* _Exercise_
Set the pictures aside and transcribe exactly the lines from the one containing "column 预测 | formula: none -> [财政补贴金额] * 0.95" through the final line of the records.

* _Revision tracking records_
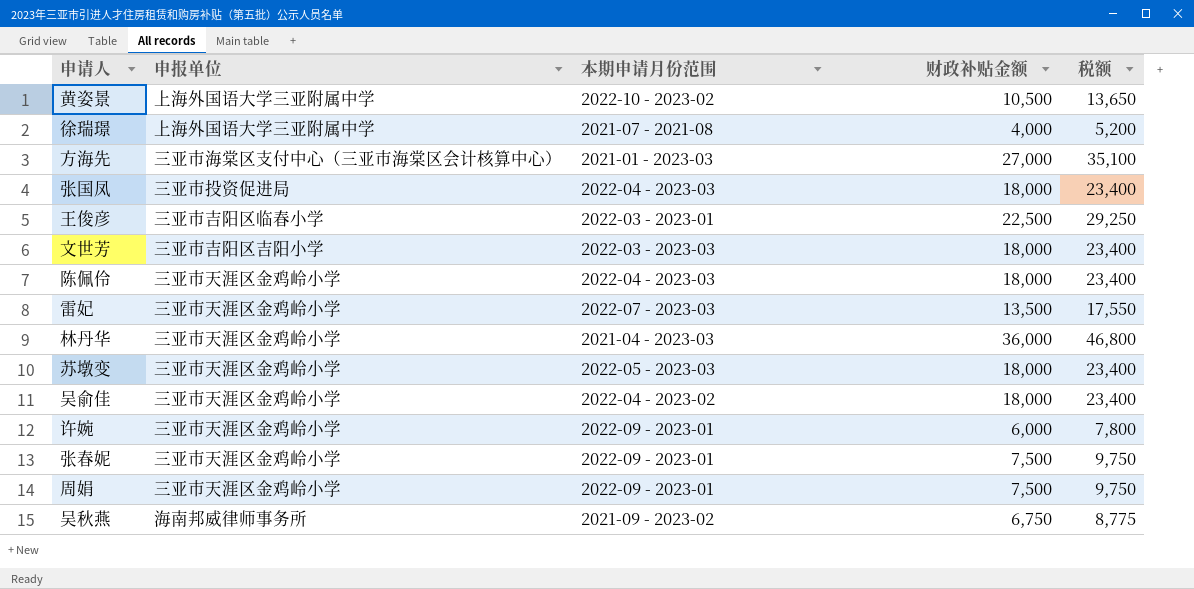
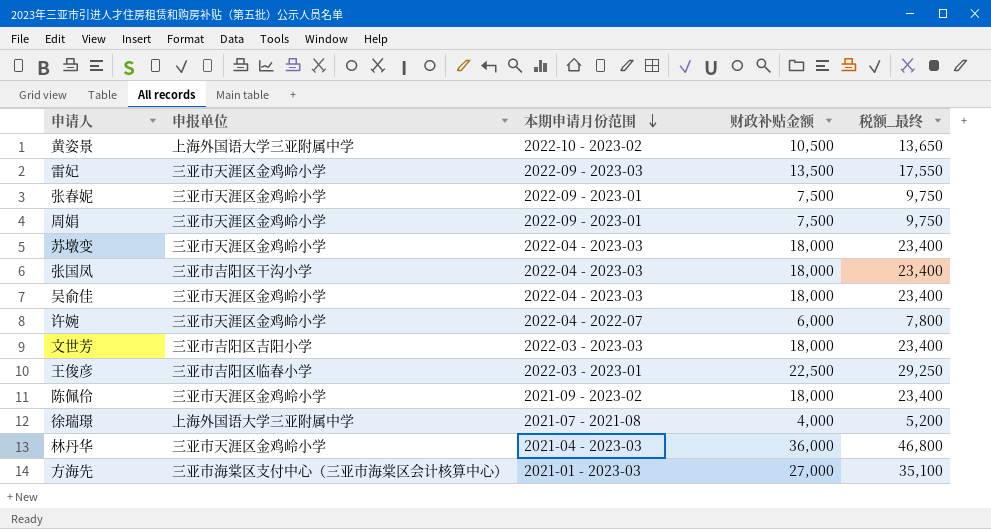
row order: none -> 本期申请月份范围 descending
column name: 税额 -> 税额_最终
row 吴秋燕: 海南邦威律师事务所 | 2021-09 - 2023-02 | 6,750 | 8,775 -> none
雷妃 | 本期申请月份范围: 2022-07 - 2023-03 -> 2022-09 - 2023-03
苏墩变 | 本期申请月份范围: 2022-05 - 2023-03 -> 2022-04 - 2023-03
张国凤 | 申报单位: 三亚市投资促进局 -> 三亚市吉阳区干沟小学
吴俞佳 | 本期申请月份范围: 2022-04 - 2023-02 -> 2022-04 - 2023-03
许婉 | 本期申请月份范围: 2022-09 - 2023-01 -> 2022-04 - 2022-07
陈佩伶 | 本期申请月份范围: 2022-04 - 2023-03 -> 2021-09 - 2023-02

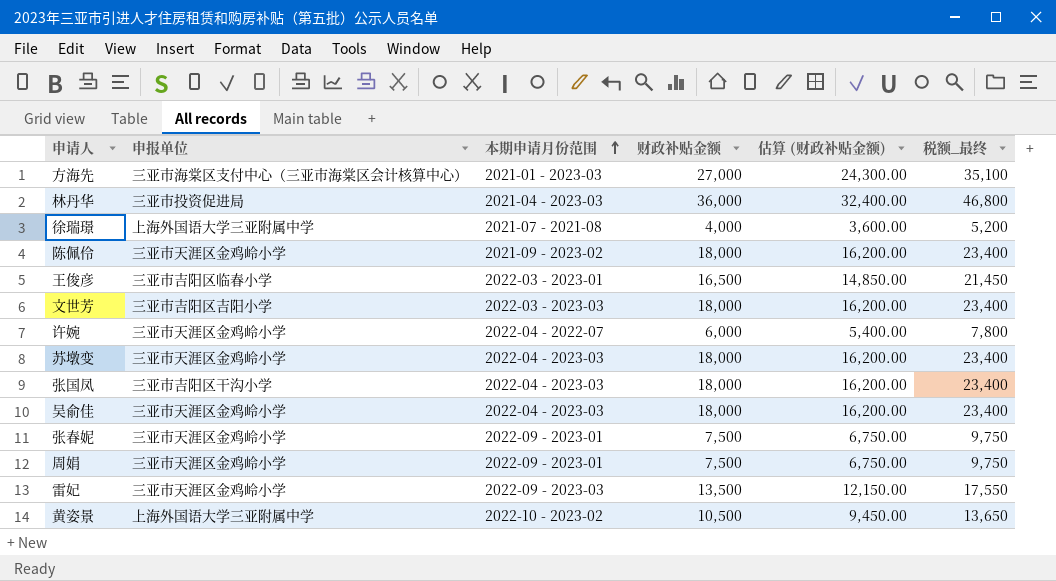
row order: 本期申请月份范围 descending -> 本期申请月份范围 ascending
column 估算 (财政补贴金额) | formula: none -> [财政补贴金额] * 0.9
林丹华 | 申报单位: 三亚市天涯区金鸡岭小学 -> 三亚市投资促进局
王俊彦 | 财政补贴金额: 22,500 -> 16,500
王俊彦 | 税额_最终: 29,250 -> 21,450

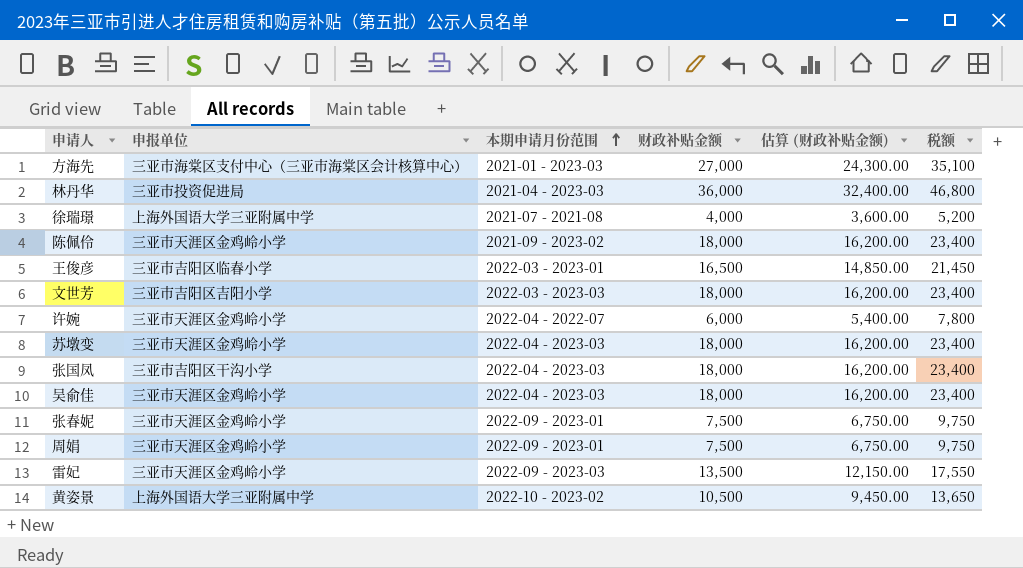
column name: 税额_最终 -> 税额

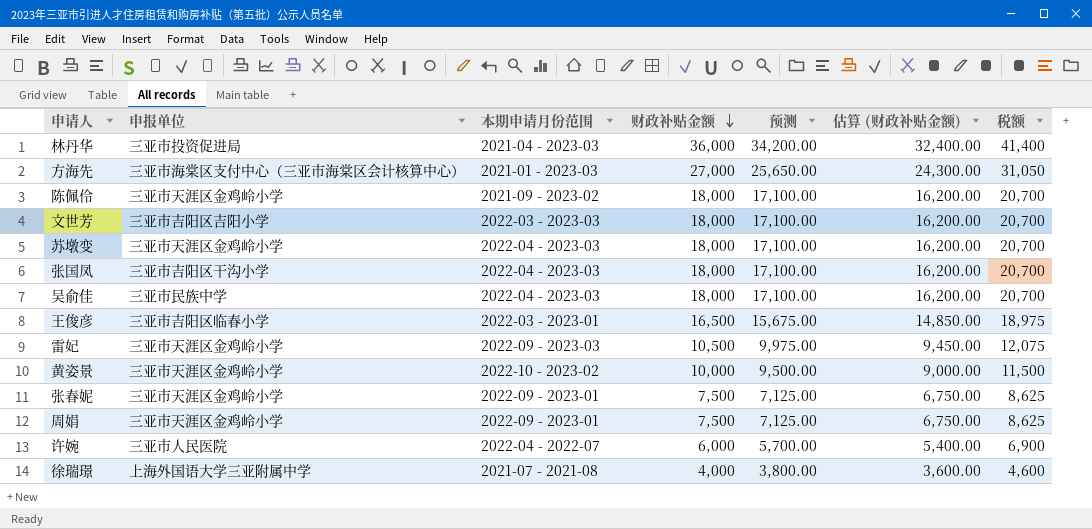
row order: 本期申请月份范围 ascending -> 财政补贴金额 descending
column 预测 | formula: none -> [财政补贴金额] * 0.95
column 税额 | formula: [财政补贴金额] * 1.3 -> [财政补贴金额] * 1.15
吴俞佳 | 申报单位: 三亚市天涯区金鸡岭小学 -> 三亚市民族中学
雷妃 | 财政补贴金额: 13,500 -> 10,500
雷妃 | 估算 (财政补贴金额): 12,150.00 -> 9,450.00
黄姿景 | 申报单位: 上海外国语大学三亚附属中学 -> 三亚市天涯区金鸡岭小学
黄姿景 | 财政补贴金额: 10,500 -> 10,000
黄姿景 | 估算 (财政补贴金额): 9,450.00 -> 9,000.00
许婉 | 申报单位: 三亚市天涯区金鸡岭小学 -> 三亚市人民医院

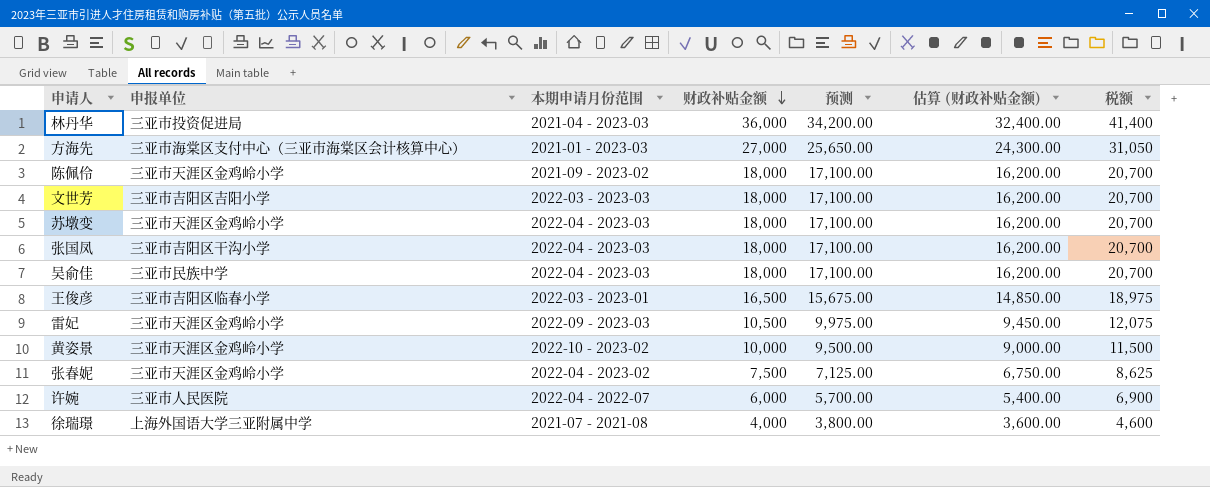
row 周娟: 三亚市天涯区金鸡岭小学 | 2022-09 - 2023-01 | 7,500 | 7,125.00 | 6,750.00 | 8,625 -> none
张春妮 | 本期申请月份范围: 2022-09 - 2023-01 -> 2022-04 - 2023-02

* _Your solution_
column 预测 | formula: none -> [财政补贴金额] * 0.95
column 税额 | formula: [财政补贴金额] * 1.3 -> [财政补贴金额] * 1.15
吴俞佳 | 申报单位: 三亚市天涯区金鸡岭小学 -> 三亚市民族中学
雷妃 | 财政补贴金额: 13,500 -> 10,500
雷妃 | 估算 (财政补贴金额): 12,150.00 -> 9,450.00
黄姿景 | 申报单位: 上海外国语大学三亚附属中学 -> 三亚市天涯区金鸡岭小学
黄姿景 | 财政补贴金额: 10,500 -> 10,000
黄姿景 | 估算 (财政补贴金额): 9,450.00 -> 9,000.00
许婉 | 申报单位: 三亚市天涯区金鸡岭小学 -> 三亚市人民医院

row 周娟: 三亚市天涯区金鸡岭小学 | 2022-09 - 2023-01 | 7,500 | 7,125.00 | 6,750.00 | 8,625 -> none
张春妮 | 本期申请月份范围: 2022-09 - 2023-01 -> 2022-04 - 2023-02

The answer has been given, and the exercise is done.